When we last left Inspector Kurokouchi, he was wrapping up his dealings with corrupt local officials, barely avoiding certain death or at least imprisonment, but it appears he’s onto bigger problems including one of Japan’s most notorious unsolved cases. Kurokouchi feels that the infamous 300 Million Yen Robbery is within his grasp, and suspects dirty officials likely had something to with it. He starts poking around and we begin to learn about a secret society that apparently runs Japan from the shadows called The Sakura Council. It’s apparently filled with old retired cops and some serving officers and doesn’t want anyone snooping. Multiple attempts are made on The Inspector’s life, but as always he has the upper hand yet again.

“The one black sheep of the Kanagawa Police Prefecture. On the surface, Kurokôchi is a corrupt policeman working at the second brigade of the prefecture, and thus responsible for investigating organized crimes and white-collar crimes. He uses the intel he gets to get bribes from practically all the local politicians and lives a luxurious life. However, behind this facade, Kurokôchi also seriously investigates cases whose perpretrators are normally beyond the scope of the law and works to bring some justice to them through guile, manipulations and stunts so crazy that he becomes unpredictable. Together with Seike, Kurokôchi slowly unveils the many conspiracies hidden within the National Police Agency.”

I thought it was cool that they are using an actual cold-case crime as the basis for this story, I looked it up since I vaguely remember seeing a reference in another movie in the past (called San Oku En Jiken – Beat Takeshi was in it, I was super into him for a while), and sure enough it’s akin to the D.B. Cooper mystery over here in terms of age and popularity. Here is a rundown from our old friend Wikipedia for those that have never heard of it. It’s assumed in the comic that the reader is familiar, so not a whole lot of time is wasted talking about the minutiae.

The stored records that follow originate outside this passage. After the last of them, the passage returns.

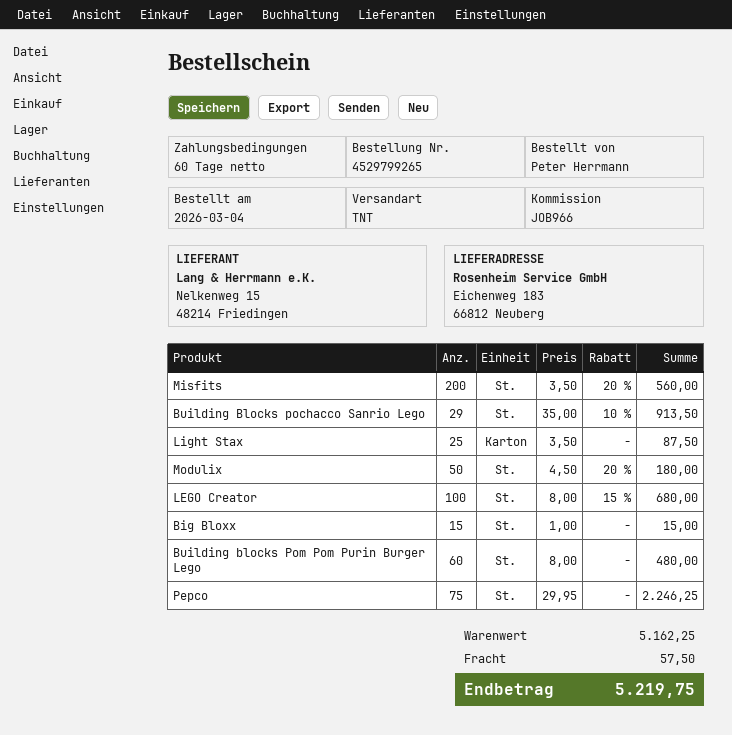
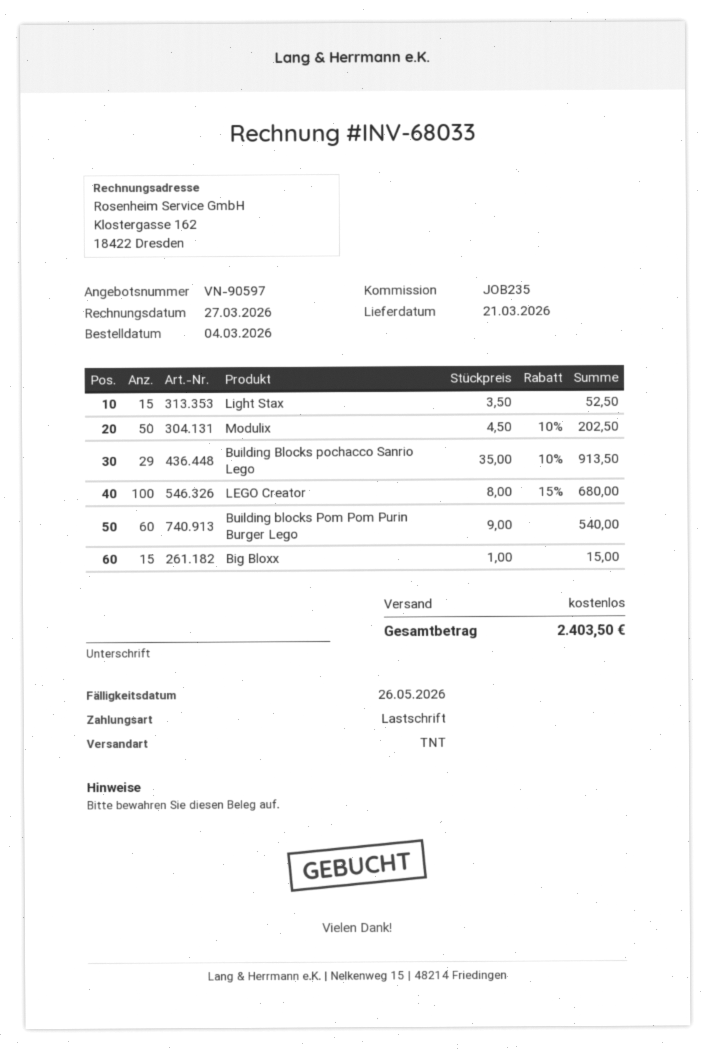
reference: JOB966 -> JOB235
Misfits: 200 x 3.50 - 20% = 560.00 -> none
Light Stax: 25 x 3.50 = 87.50 -> 15 x 3.50 = 52.50
Modulix: 50 x 4.50 - 20% = 180.00 -> 50 x 4.50 - 10% = 202.50
Building blocks Pom Pom Purin Burger Lego: 60 x 8.00 = 480.00 -> 60 x 9.00 = 540.00
Pepco: 75 x 29.95 = 2246.25 -> none
shipping: 57.50 -> 0.00
total: 5219.75 -> 2403.50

“On the morning of December 10, 1968, four Kokubunji branch employees of the Nihon Shintaku Ginko (Nippon Trust Bank) transported 294,307,500 yen (about US$817,520 at 1968 exchange rates) in the trunk of a company car. The metal boxes contained bonuses for the employees of Toshiba’s Fuchu factory. They were stopped in the street next to Tokyo Fuchū Prison by a young uniformed officer on a police motorcycle. They were a mere 200 meters from their destination. The police officer informed them that their branch manager’s house had been blown up, and they had received a warning that dynamite had been planted in the transport car. The four employees exited the vehicle while the officer crawled under the car to locate the bomb. Moments later, the employees noticed smoke and flames under the car as the officer rolled out, shouting that it was about to explode. When the employees retreated to the prison walls, the police officer got into the car and drove away.”

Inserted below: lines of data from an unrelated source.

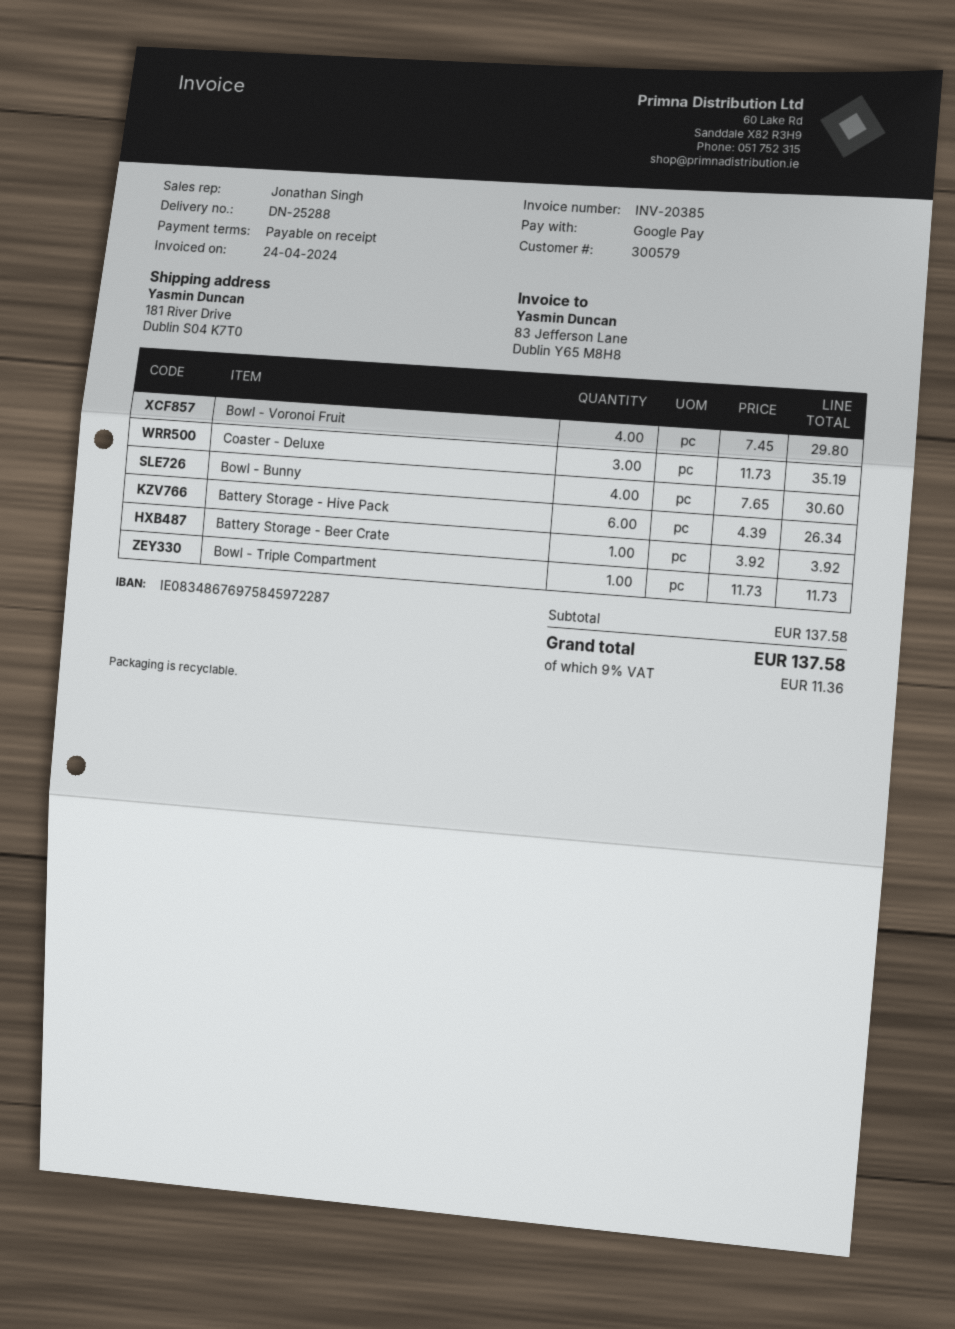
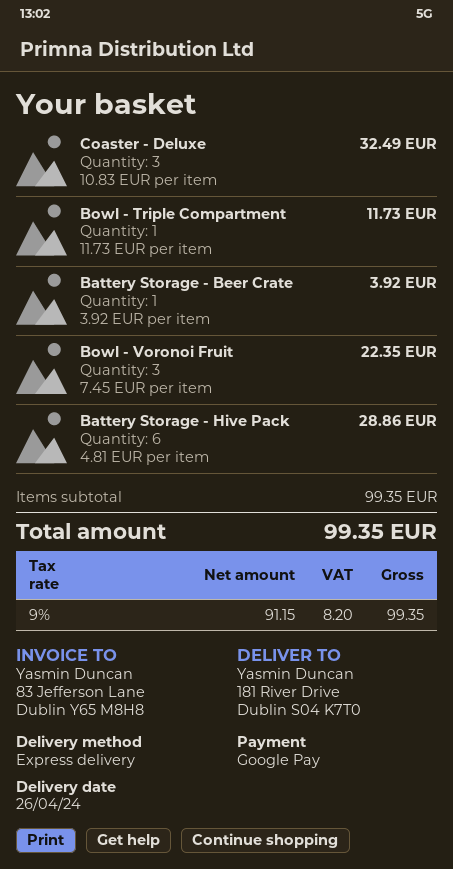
Bowl - Voronoi Fruit: 4 x 7.45 = 29.80 -> 3 x 7.45 = 22.35
Coaster - Deluxe: 3 x 11.73 = 35.19 -> 3 x 10.83 = 32.49
Bowl - Bunny: 4 x 7.65 = 30.60 -> none
Battery Storage - Hive Pack: 6 x 4.39 = 26.34 -> 6 x 4.81 = 28.86
subtotal: 137.58 -> 99.35
tax: 9% = 11.36 -> 9% = 8.20
total: 137.58 -> 99.35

The manga makes the claim that most unsolved crimes in Japan are unsolved because the “can’t be solved”, meaning that public safety or The Government itself would be called into question if they were. It seems in this fictionalized account, The Sakura Council needs money, and the easiest way to get it is to stage crimes that will later be poorly investigated (due to orders from above) in order to obscure the real culprits – perhaps people working for the police department themselves. I’m not familiar with the other cases that were mentioned, but I’m sure the writer is well-researched.

This was a solid manga, and I absolutely loved the cold-case stuff. After reading, I did some research on the cases, and it’s a wild conspiracy presented here for sure. Not being in Japan, I of course have no cultural heritage of these cases that shook the country, but I can see why people still talk about them. We get a lot of character development here, and are leading towards big revelations for Police Commissioner Shingo Seike. Who exactly are in The Sakura Council, and what are they up to? Hopefully we will find out soon!